» Work request: Print exactly the first lines of the records. Stop after the line containing "width:619px; height:55px;", and leave every picture out.

» Supplied records:
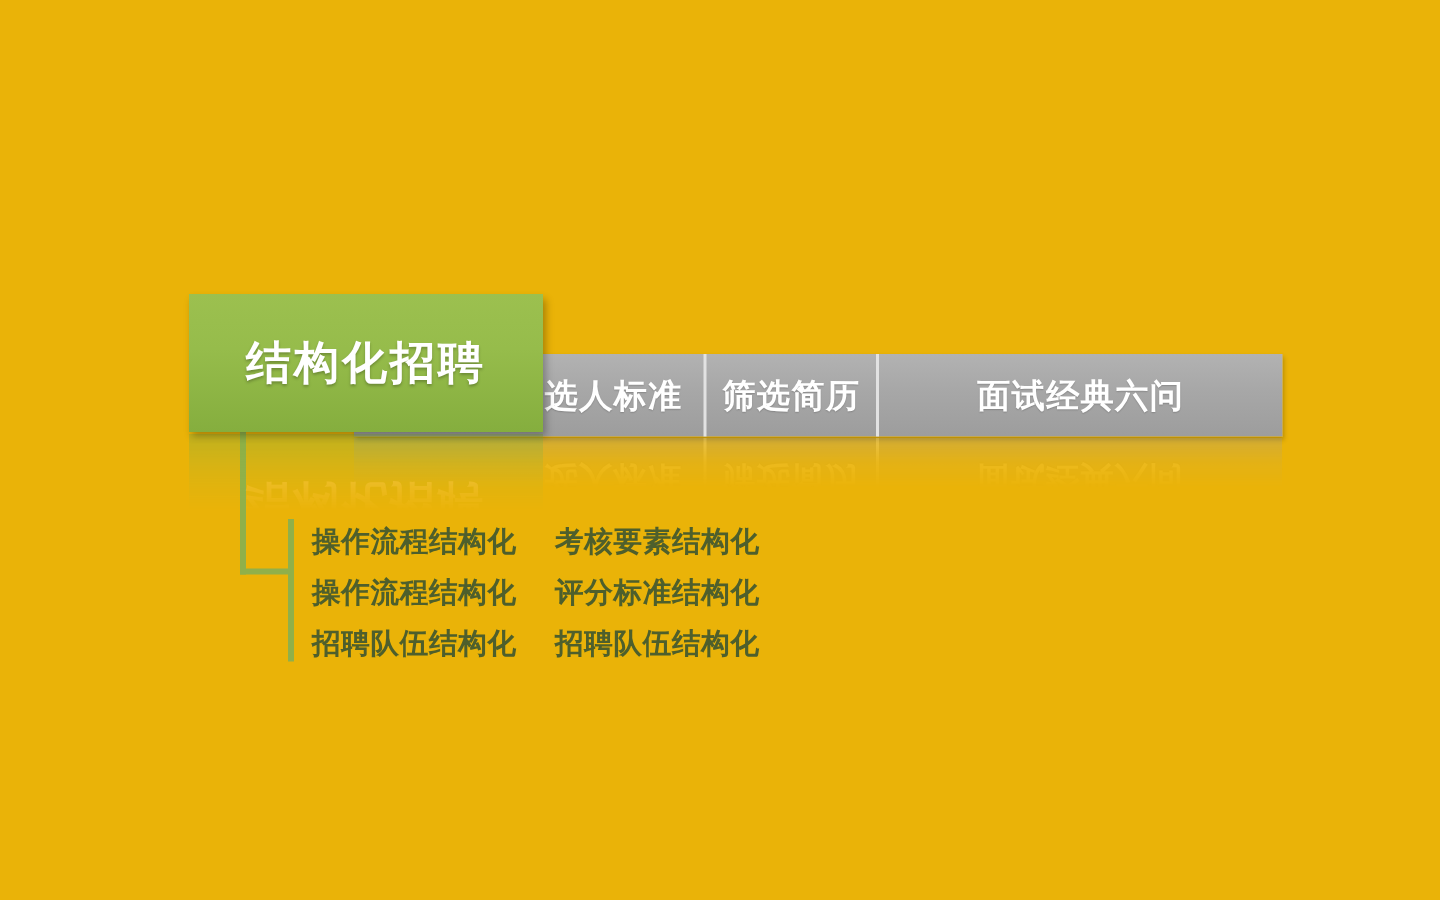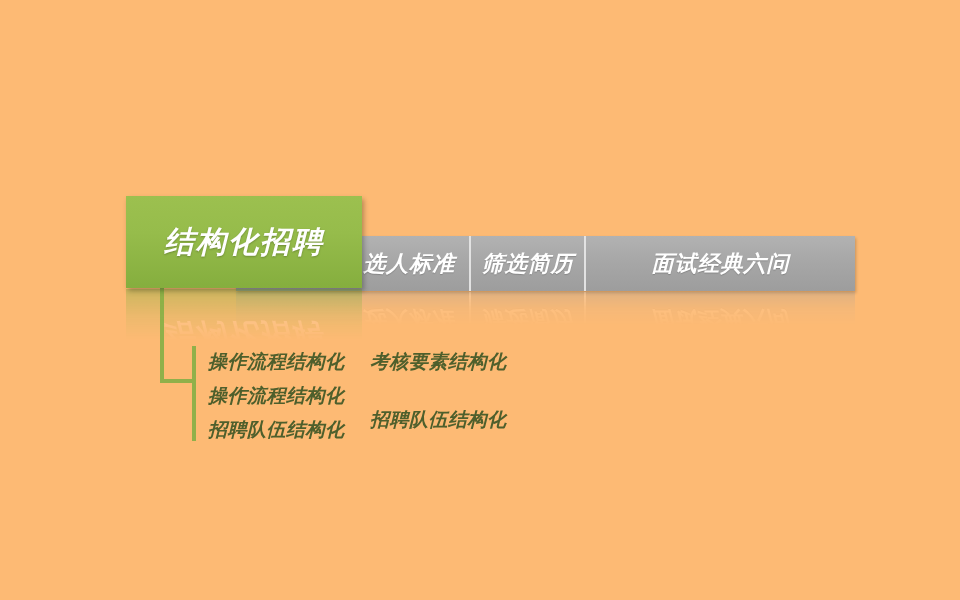--- a/index.html
+++ b/index.html
@@ -3,21 +3,21 @@
 <meta charset="utf-8">
 <style>
   html,body{margin:0;padding:0;}
   body{
     width:960px;height:600px;
     background:#ffffff;
     font-family:"Liberation Sans","DejaVu Sans",sans-serif;
     overflow:hidden;
     position:relative;
   }
-  .slide{position:absolute;inset:0;background:#fdba74;font-style:italic;}
+  .slide{position:absolute;inset:0;background:#eab308;}
 
   
   .gray-bar{
     position:absolute;
     left:236px; top:236px;
     width:619px; height:55px;
     background:linear-gradient(to bottom,#b2b2b2 0%,#a7a7a7 45%,#9d9d9d 100%);
     box-shadow:1px 2px 3px rgba(0,0,0,.22);
     display:flex;
     align-items:center;
@@ -102,21 +102,21 @@
   }
 
   
   .items{
     position:absolute;
     left:208px; top:345px;
     display:flex;
   }
   .col{display:flex;flex-direction:column;}
   .col.c1{width:162px;}
-  .col.c2{width:160px;gap:24px;}
+  .col.c2{width:160px;}
   .item{
     font-size:19px;
     font-weight:bold;
     color:#4e5f2c;
     line-height:34px;
     white-space:nowrap;
     letter-spacing:.5px;
   }
 </style>
 </head>
@@ -165,17 +165,18 @@
   </div>
 
   <div class="items">
     <div class="col c1">
       <div class="item">操作流程结构化</div>
       <div class="item">操作流程结构化</div>
       <div class="item">招聘队伍结构化</div>
     </div>
     <div class="col c2">
       <div class="item">考核要素结构化</div>
+      <div class="item">评分标准结构化</div>
       <div class="item">招聘队伍结构化</div>
     </div>
   </div>
 
 </div>
 
 </body></html>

» Expected answer:
--- a/index.html
+++ b/index.html
@@ -3,21 +3,21 @@
 <meta charset="utf-8">
 <style>
   html,body{margin:0;padding:0;}
   body{
     width:960px;height:600px;
     background:#ffffff;
     font-family:"Liberation Sans","DejaVu Sans",sans-serif;
     overflow:hidden;
     position:relative;
   }
-  .slide{position:absolute;inset:0;background:#fdba74;font-style:italic;}
+  .slide{position:absolute;inset:0;background:#eab308;}
 
   
   .gray-bar{
     position:absolute;
     left:236px; top:236px;
     width:619px; height:55px;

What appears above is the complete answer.